Synthesis and Pharmacological Characterization of
Visabron, a Backbone Cyclic Peptide Dual Antagonist of α4β1
(VLA-4)/α9β1 Integrin for Therapy of Multiple Sclerosis
posted on 2021-11-24, 19:46authored byChaim Gilon, Michal Klazas, Adi Lahiani, Adi Schumacher-Klinger, Shira Merzbach, Johnny N. Naoum, Haim Ovadia, Limor Rubin, Susan Cornell-Kennon, Erik M. Schaefer, Jehoshua Katzhendler, Cezary Marcinkiewicz, Amnon Hoffman, Philip Lazarovici
Integrins α4β1/
α9β1 are important in the
pathogenesis and progression of inflammatory and autoimmune diseases
by their roles in leukocyte activation and trafficking. Natalizumab,
a monoclonal antibody selectively targeting α4β1 integrin
and blocking leukocyte trafficking to the central nervous system,
is an immunotherapy for multiple sclerosis (MS).
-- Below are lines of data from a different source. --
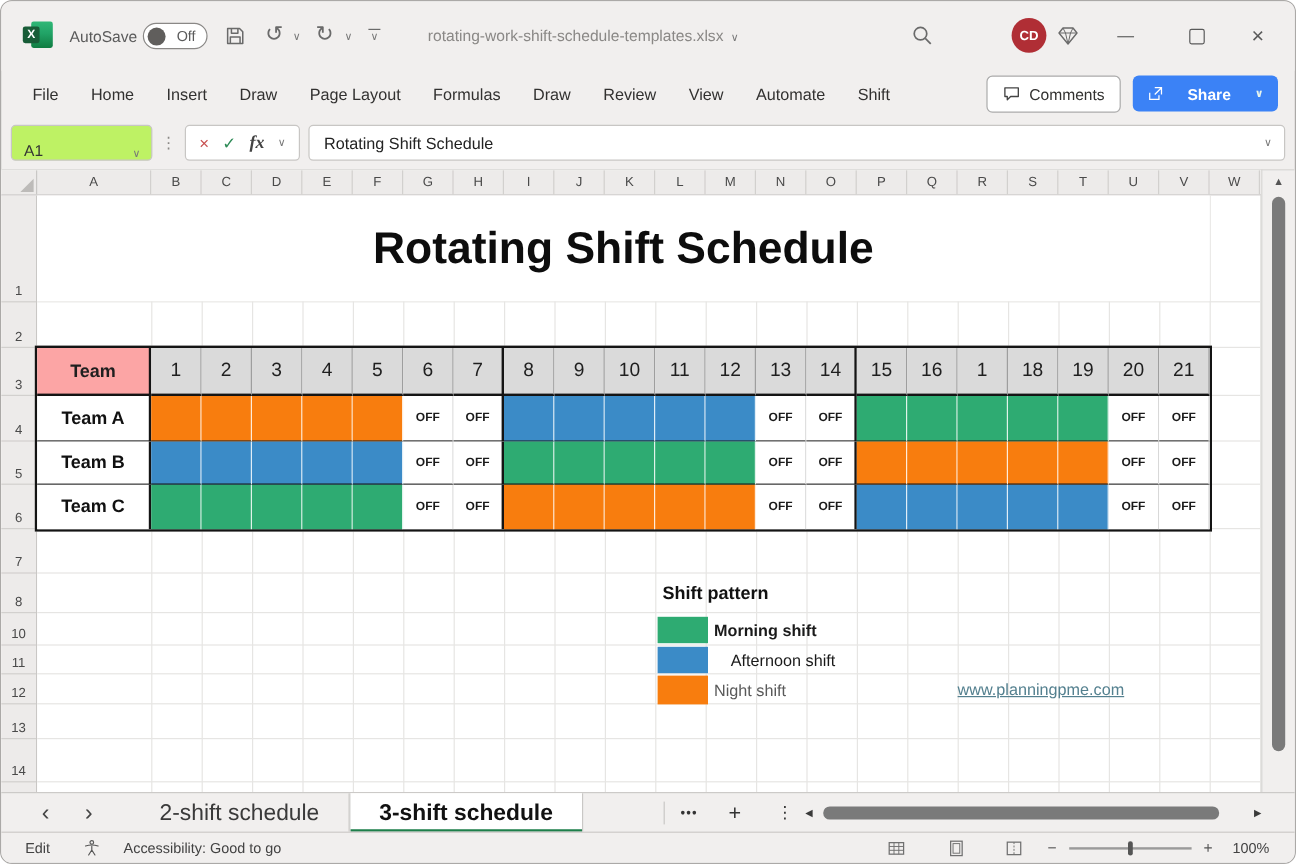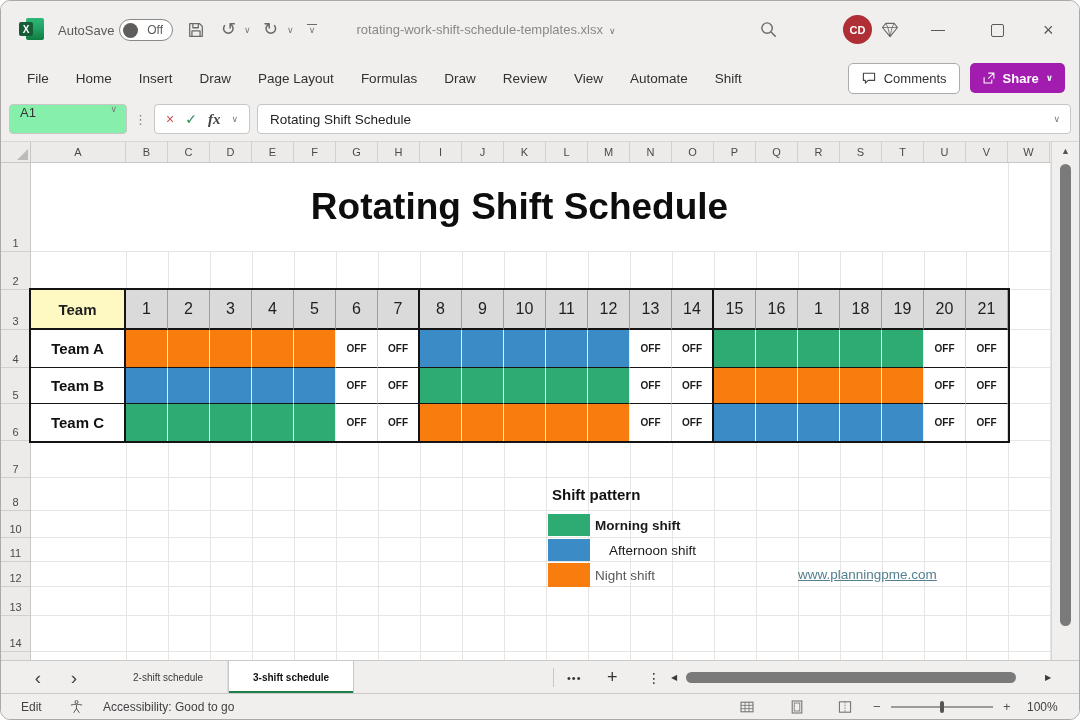"Share" .btn-share { background: #a21caf -> #3b82f6; gap: 7px -> 20px }
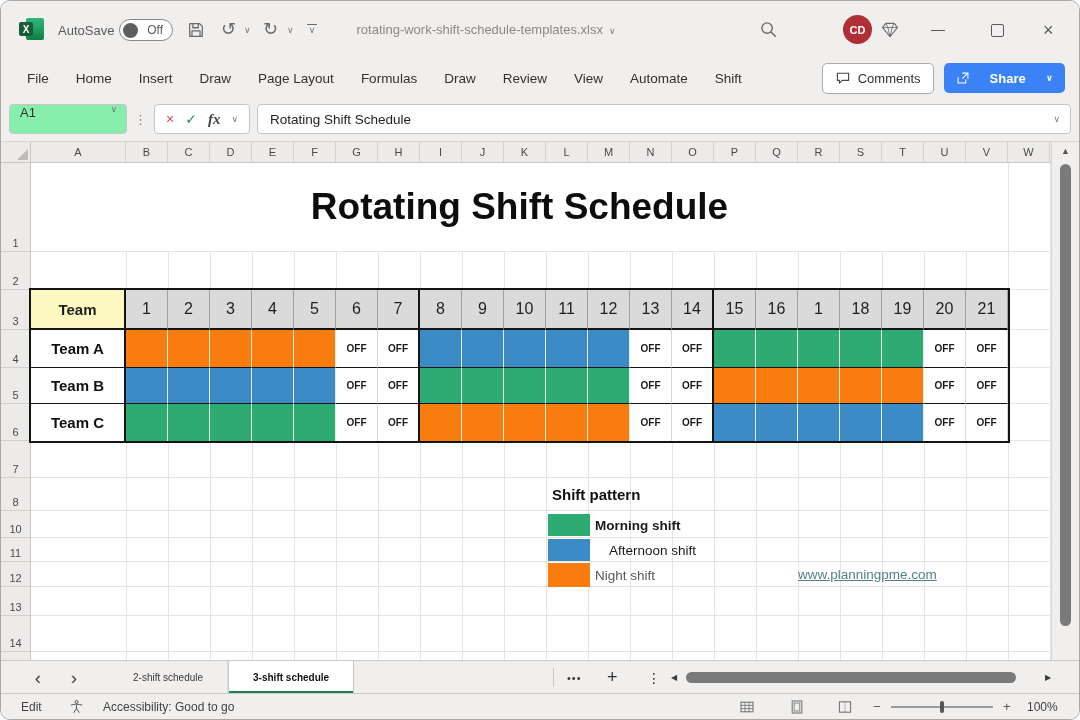"A1" .namebox { align-items: flex-start -> flex-end; background: #86efac -> #bef264 }
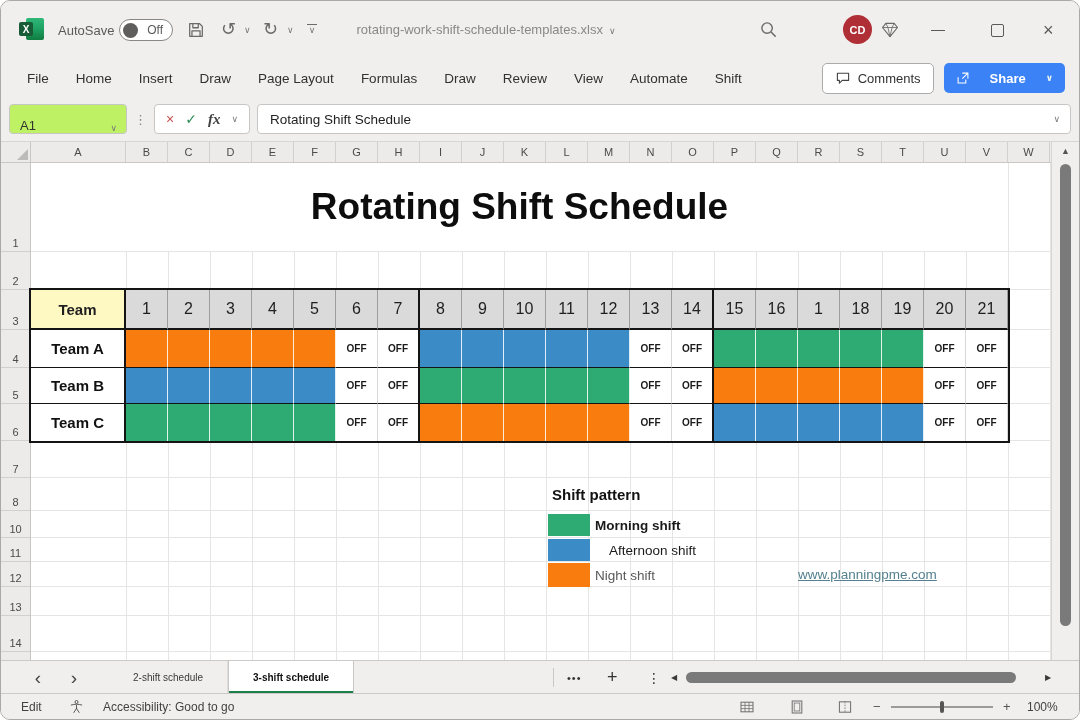"Team" div.th-team { background: #fef9c3 -> #fca5a5 }
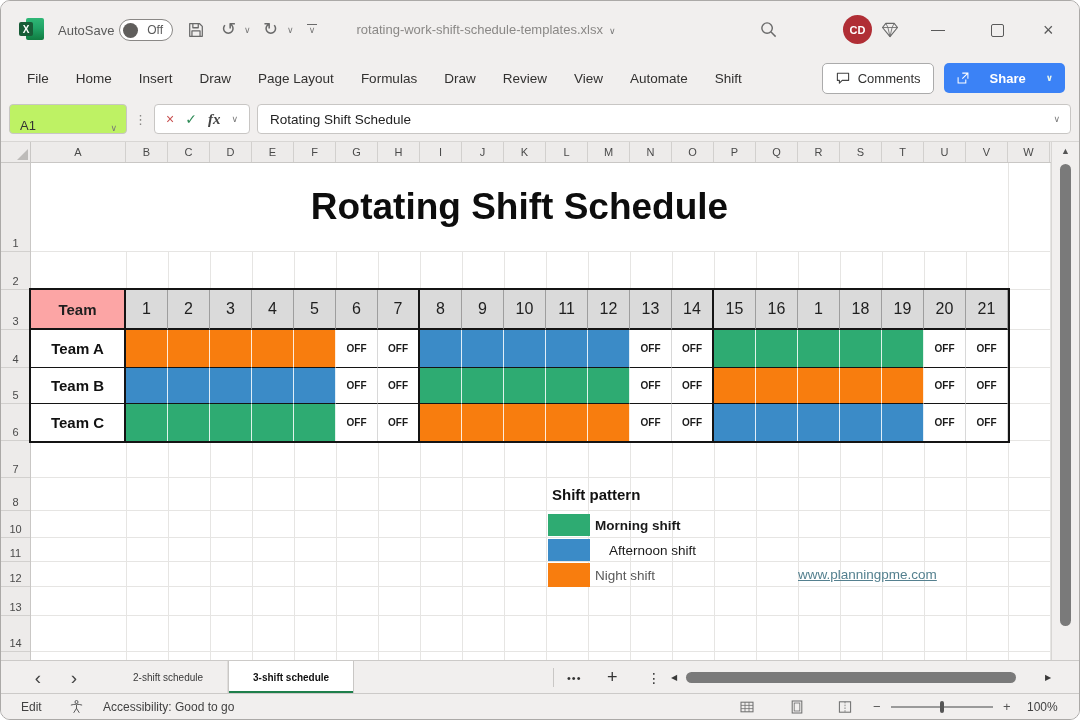"2-shift schedule" .tab { font-size: 10px -> 19px }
However, due to its
adverse effects associated with chronic treatment, alternative strategies
using small peptide mimetic inhibitors are being sought. In the present
study, we synthesized and characterized visabron c (4–4), a backbone cyclic octapeptide based on the sequence
TMLD, a non-RGD unique α4β1 integrin recognition sequence
motif derived from visabres, a proteinous disintegrin from the viper
venom. Visabron c (4–4) was selected from
a minilibrary with conformational diversity based on its potency and
selectivity in functional adhesion cellular assays. Visabron c (4–4)’s serum stability, pharmacokinetics,
and therapeutic effects following ip injection were assessed in an
experimental autoimmune encephalomyelitis (EAE) animal model. Furthermore,
visabron c (4–4)’s lack of toxic effects
in mice was verified by blood analysis, tissue pathology, immunogenicity,
and “off-target” effects, indicating its significant
tolerability and lack of immunogenicity. Visabron c (4–4) can be delivered systemically. The in vitro and in vivo data justify visabron c (4–4) as a safe alternative peptidomimetic lead compound/drug
to monoclonal anti-α4 integrin antibodies, steroids, and other
immunosuppressant drugs. Moreover, visabron c (4–4)
design may pave the way for developing new therapies for a variety
of other inflammatory and/or autoimmune diseases.